* About this exercise:
Please reproduce the entries below exactly, leaving the pictures out.

* Given data:
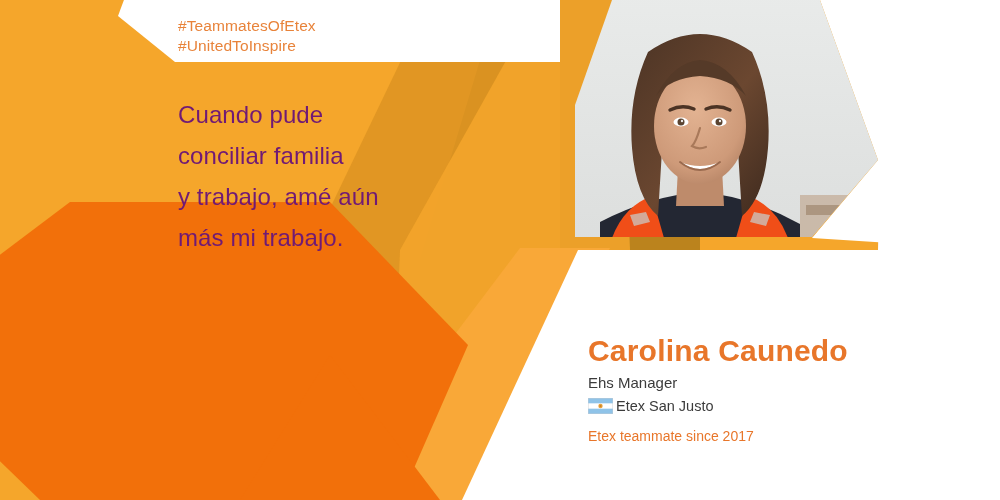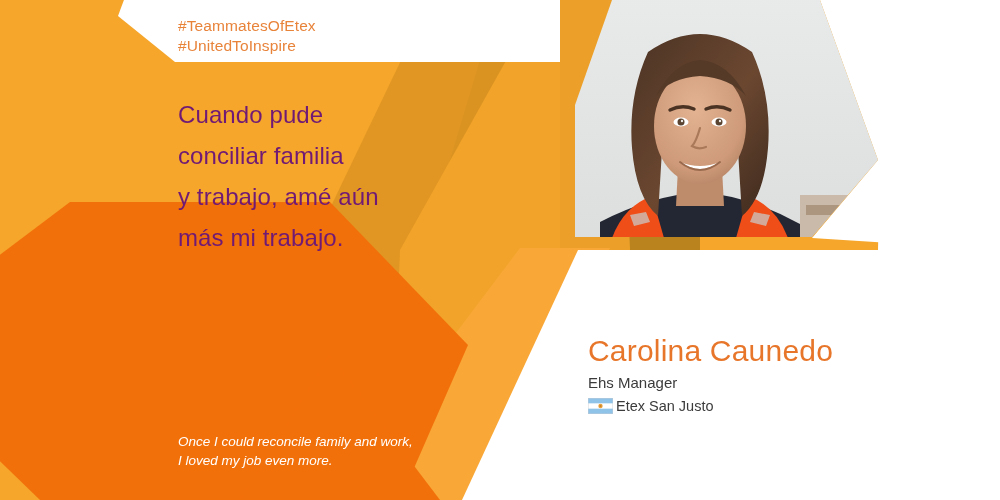"Carolina Caunedo" #person-name { font-weight: 400 -> 700 }
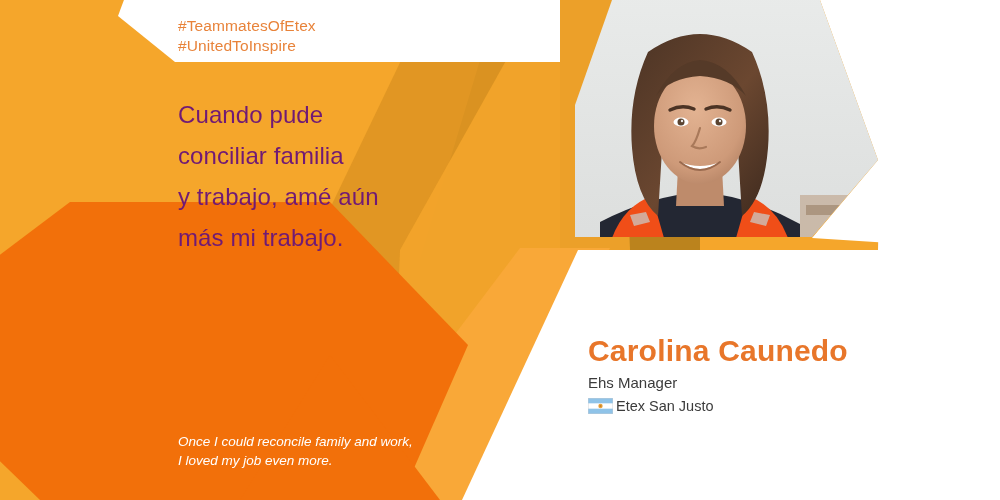"Once I could reconcile family" div.layer { html: <div>Once I could reconcile family and work, I loved my job even more.</div> -> none }
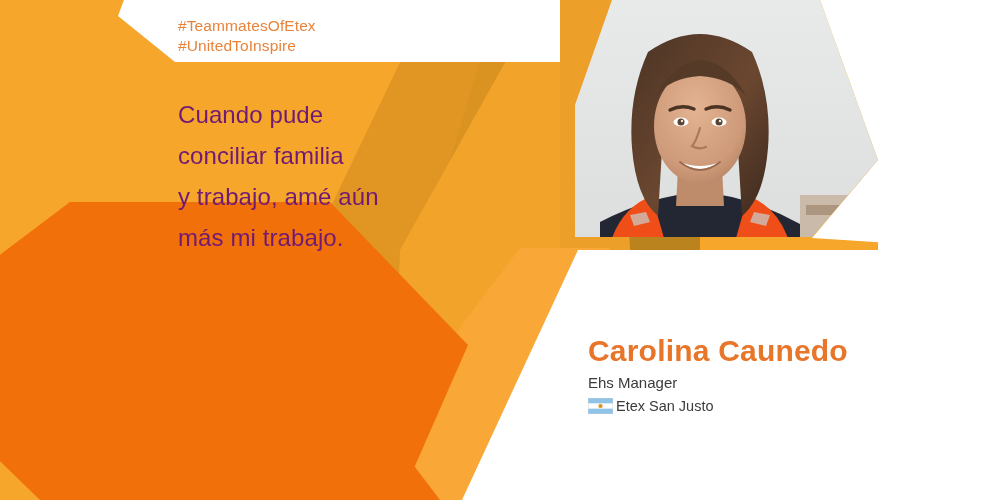"Etex teammate since 2017" div { html: none -> <div>Etex teammate since 2017</div> }
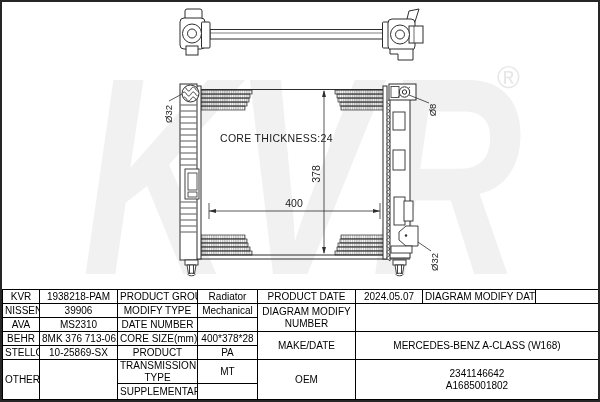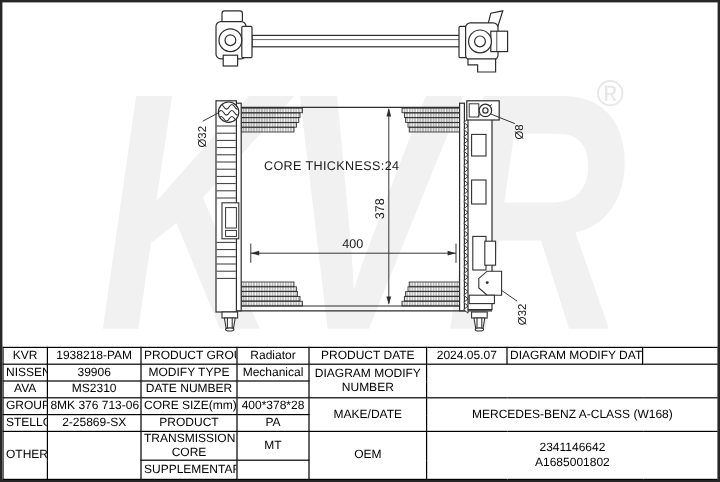"GROUP" td { text: GROUP -> BEHR }
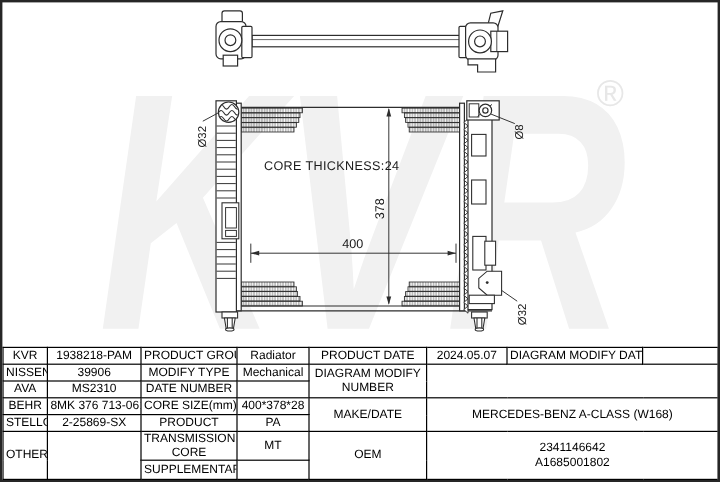"2-25869-SX" td { text: 2-25869-SX -> 10-25869-SX }
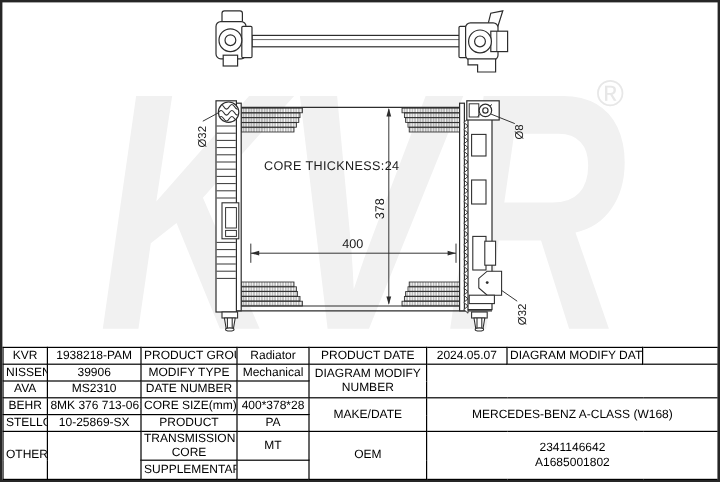"TRANSMISSION CORE" td.wrap { text: CORE -> TYPE }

* Response to the exercise:
"Carolina Caunedo" #person-name { font-weight: 400 -> 700 }
"Once I could reconcile family" div.layer { html: <div>Once I could reconcile family and work, I loved my job even more.</div> -> none }
"Etex teammate since 2017" div { html: none -> <div>Etex teammate since 2017</div> }
"GROUP" td { text: GROUP -> BEHR }
"2-25869-SX" td { text: 2-25869-SX -> 10-25869-SX }
"TRANSMISSION CORE" td.wrap { text: CORE -> TYPE }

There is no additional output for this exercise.